* Exercise prompt
Below are some records; quote exactly the lines from the one that contains "shipping method: express -> UPS" through the one that contains "total: 1309.31 -> 1231.04", inclusive, and no others.

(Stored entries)

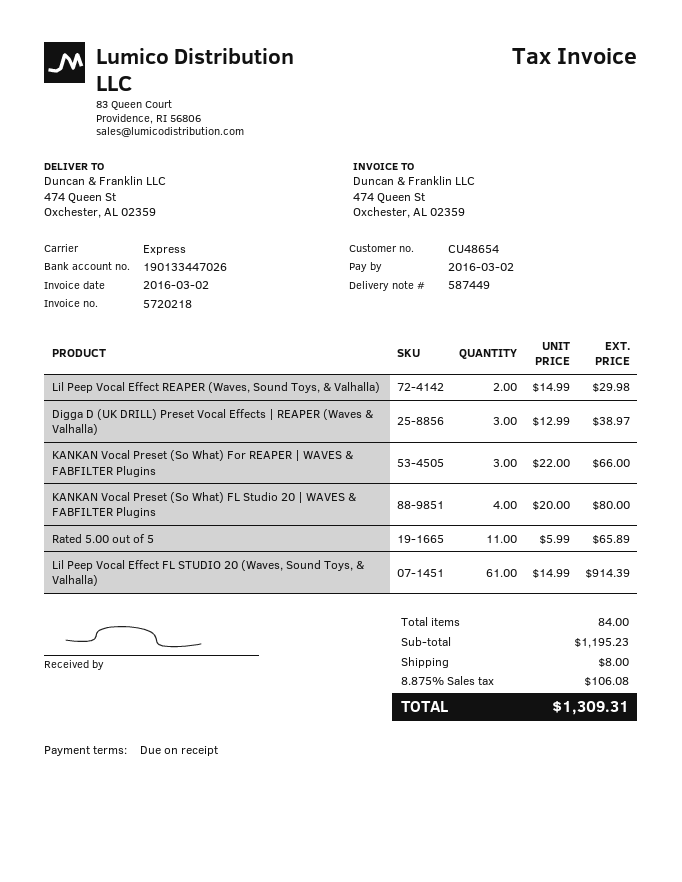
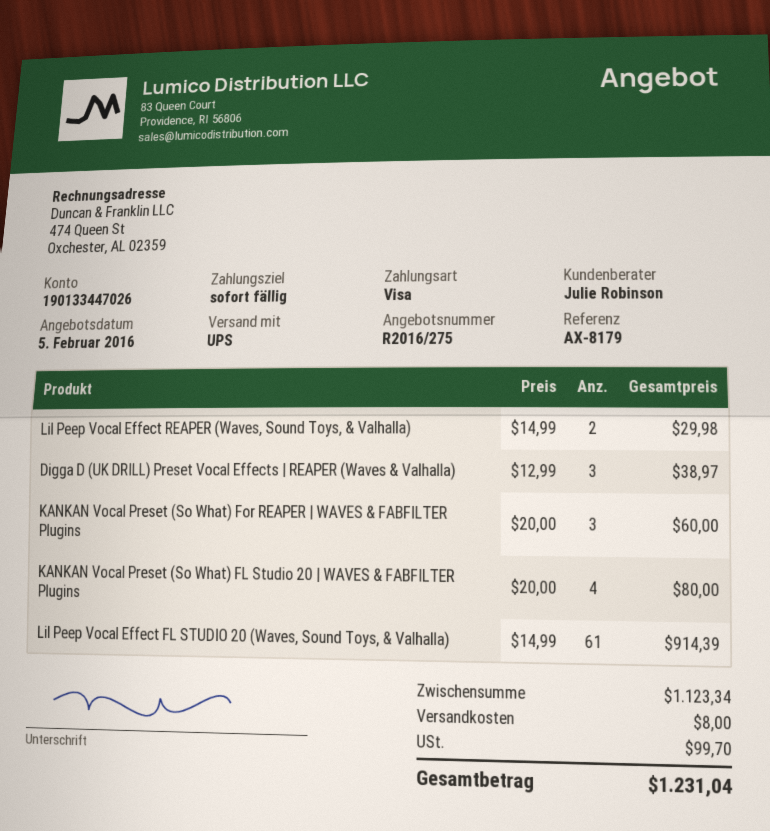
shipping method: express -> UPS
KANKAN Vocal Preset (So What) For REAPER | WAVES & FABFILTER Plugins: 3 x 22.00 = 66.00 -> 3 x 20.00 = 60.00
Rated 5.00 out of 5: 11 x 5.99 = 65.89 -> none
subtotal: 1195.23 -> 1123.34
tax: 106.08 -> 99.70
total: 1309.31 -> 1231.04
* * *
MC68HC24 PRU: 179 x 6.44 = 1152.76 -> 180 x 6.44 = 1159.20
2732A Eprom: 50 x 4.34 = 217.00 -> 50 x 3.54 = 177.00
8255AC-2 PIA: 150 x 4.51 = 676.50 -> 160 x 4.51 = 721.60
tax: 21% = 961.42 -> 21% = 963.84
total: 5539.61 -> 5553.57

* Result of this exercise
shipping method: express -> UPS
KANKAN Vocal Preset (So What) For REAPER | WAVES & FABFILTER Plugins: 3 x 22.00 = 66.00 -> 3 x 20.00 = 60.00
Rated 5.00 out of 5: 11 x 5.99 = 65.89 -> none
subtotal: 1195.23 -> 1123.34
tax: 106.08 -> 99.70
total: 1309.31 -> 1231.04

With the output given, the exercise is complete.